In this survival study, we found considerable drop in the total and active ghrelin levels after gastrectomy in patients with GC. Because the stomach is the main source of ghrelin secretion in humans,8 this finding was expected. We also showed that both preoperative and postoperative plasma levels of ghrelin had significant prognostic roles in survival of GC patients; however, the prognostic patterns of preoperative and postoperative ghrelin were different. These prognostic effects of ghrelin in GC patients remained significant even after adjustment for other factors such as stage, grade and cachexia.

A recent study on 16 stage I–III gastric cancer patients reported associations between plasma levels of ghrelin and survival. The authors measured plasma levels of ghrelin just prior to adjuvant chemoradiotherpay (after gastrectomy), and reported that patients with plasma levels of ghrelin below 35 pg/ml had significantly shorter survival compared with patients with higher levels of ghrelin.20 Their findings demonstrated association between low postoperative plasma ghrelin and poor survival in gastric cancer, which are consistent with our results in current study; however, they did not assess prognostic role of preoperative plasma levels of ghrelin. In addition, the sample size was low and the authors did not adjust for confounding factors such as stage or weight loss. To the best of our knowledge, our findings in this study is the first evidence for significant prognostic roles of both preoperative and postoperative ghrelin in GC patients, adjusted for other prognostic factors. We conducted a comprehensive approach to adjust for many parameters with potential confounding effects. We found a HR range of 2.3–4.9 for effects of preoperative and postoperative ghrelin on GC prognosis. Our findings suggest that ghrelin could be considered as an important prognostic biomarker for GC. It is more pronounced in case of postoperative ghrelin, regarding its consistent prognostic behavior. Along with other molecular prognostic biomarkers proposed for GC,6, 25 assessment of plasma ghrelin could complement conventional clinical staging to better stratify patients with poor survival.

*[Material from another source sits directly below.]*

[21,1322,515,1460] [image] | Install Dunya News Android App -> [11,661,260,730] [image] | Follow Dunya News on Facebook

Our findings add evidence in favor of prognostic effects of ghrelin in cancer. Reports from survival studies for prognostic effect of ghrelin in different types of cancer is controversial. A study reported that breast cancer patients with positive immunostaining of tumor specimen for ghrelin showed threefold increase in survival compared with patients with negative immunostaining.26 Another study reported that patients with renal cell carcinoma who had high expression of ghrelin experienced almost two folds decrease in survival compared with patients with low expression of ghrelin.27 In contrast, a third survival study reported no significant prognostic role for ghrelin in patients with non-small cell and small cell lung cancer.28 Similar inconsistency is observed in in vitro studies.14 Treatment with ghrelin inhibited proliferation and invasion of some types of human breast cancerous cell lines,12 promoted migration capabilities of renal cell carcinoma cell lines,27 and inhibited proliferation of human lung cancer cell line11 or had no effect on this cell line.29 Different distribution of ghrelin-specific receptors on different cancerous cell lines could account in part to this controversy. Altogether, as supported by our findings, we believe that various local and systemic effects of ghrelin in cancer could more likely affect clinical course of this disease.

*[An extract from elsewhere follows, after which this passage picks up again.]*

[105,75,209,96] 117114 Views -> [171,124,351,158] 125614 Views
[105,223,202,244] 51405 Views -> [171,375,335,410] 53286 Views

We found different patterns in contribution of preoperative and postoperative levels of plasma ghrelin to course of GC. The stomach is the main source of ghrelin secretion;8 thereafter gastric cancer cells are exposed to paracrine effects of locally high amounts of ghrelin. This would further highlight cellular and local effects of ghrelin in case of gastric cancer. After gastrectomy, the microenvironment for exposure of cancerous cells to this local high amount of ghrelin is removed. It implies that contribution to clinical course of gastric cancer observed for level of ghrelin before and after gastrectomy could be different. This specific circumstance may not apply to other types of cancer. Expectedly, we found that while higher quartiles of plasma ghrelin after the operation were associated with better survival, both the lowest and the highest quartiles of preoperative ghrelin predicted a better survival. We postulated that the summary effect of preoperative level of plasma ghrelin on GC prognosis is a trade-off between probably contrary effects of ghrelin on behavior and clinical course of this type of cancer. Ghrelin was shown to stimulate proliferation, migration and invasion of GC cell lines.18 This could be the reason for better survival of patients with the lowest quartile of preoperative ghrelin. From the other side, ghrelin has anti-inflammatory effects,30 which can limit the progression of the tumor. The latter might have overwhelmed the former stimulatory effect in higher doses and could justify better survival in patients with the highest quartile of preoperative ghrelin. In addition, although the role of cachexia was adjusted, residual confounding effect of appetite stimulation by elevated ghrelin could have contributed to better survival of patients with the highest quartile of preoperative ghrelin. After the gastrectomy, the main microenvironment for paracrine stimulatory effect of ghrelin on tumor cells no longer exists. In this case, orexigenic and anti-inflammatory effects of ghrelin seem to be the dominant mechanisms for contribution of ghrelin to survival. That could be the reason patients with the lowest quartile of postoperative ghrelin experienced worse survival.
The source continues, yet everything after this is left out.